» **Your goal**
Write each entry out again exactly, with nothing omitted.

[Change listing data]
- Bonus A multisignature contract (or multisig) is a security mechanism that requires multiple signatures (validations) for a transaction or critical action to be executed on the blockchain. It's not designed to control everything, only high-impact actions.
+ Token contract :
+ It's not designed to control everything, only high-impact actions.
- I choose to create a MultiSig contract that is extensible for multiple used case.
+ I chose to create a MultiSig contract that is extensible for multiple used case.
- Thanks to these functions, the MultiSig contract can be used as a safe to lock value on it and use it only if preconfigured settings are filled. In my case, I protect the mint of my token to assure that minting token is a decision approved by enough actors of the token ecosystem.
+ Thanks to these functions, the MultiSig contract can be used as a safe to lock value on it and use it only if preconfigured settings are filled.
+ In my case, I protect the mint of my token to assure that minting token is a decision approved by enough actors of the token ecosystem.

» **Task response**
- Bonus A multisignature contract (or multisig) is a security mechanism that requires multiple signatures (validations) for a transaction or critical action to be executed on the blockchain. It's not designed to control everything, only high-impact actions.
+ Token contract :
+ It's not designed to control everything, only high-impact actions.
- I choose to create a MultiSig contract that is extensible for multiple used case.
+ I chose to create a MultiSig contract that is extensible for multiple used case.
- Thanks to these functions, the MultiSig contract can be used as a safe to lock value on it and use it only if preconfigured settings are filled. In my case, I protect the mint of my token to assure that minting token is a decision approved by enough actors of the token ecosystem.
+ Thanks to these functions, the MultiSig contract can be used as a safe to lock value on it and use it only if preconfigured settings are filled.
+ In my case, I protect the mint of my token to assure that minting token is a decision approved by enough actors of the token ecosystem.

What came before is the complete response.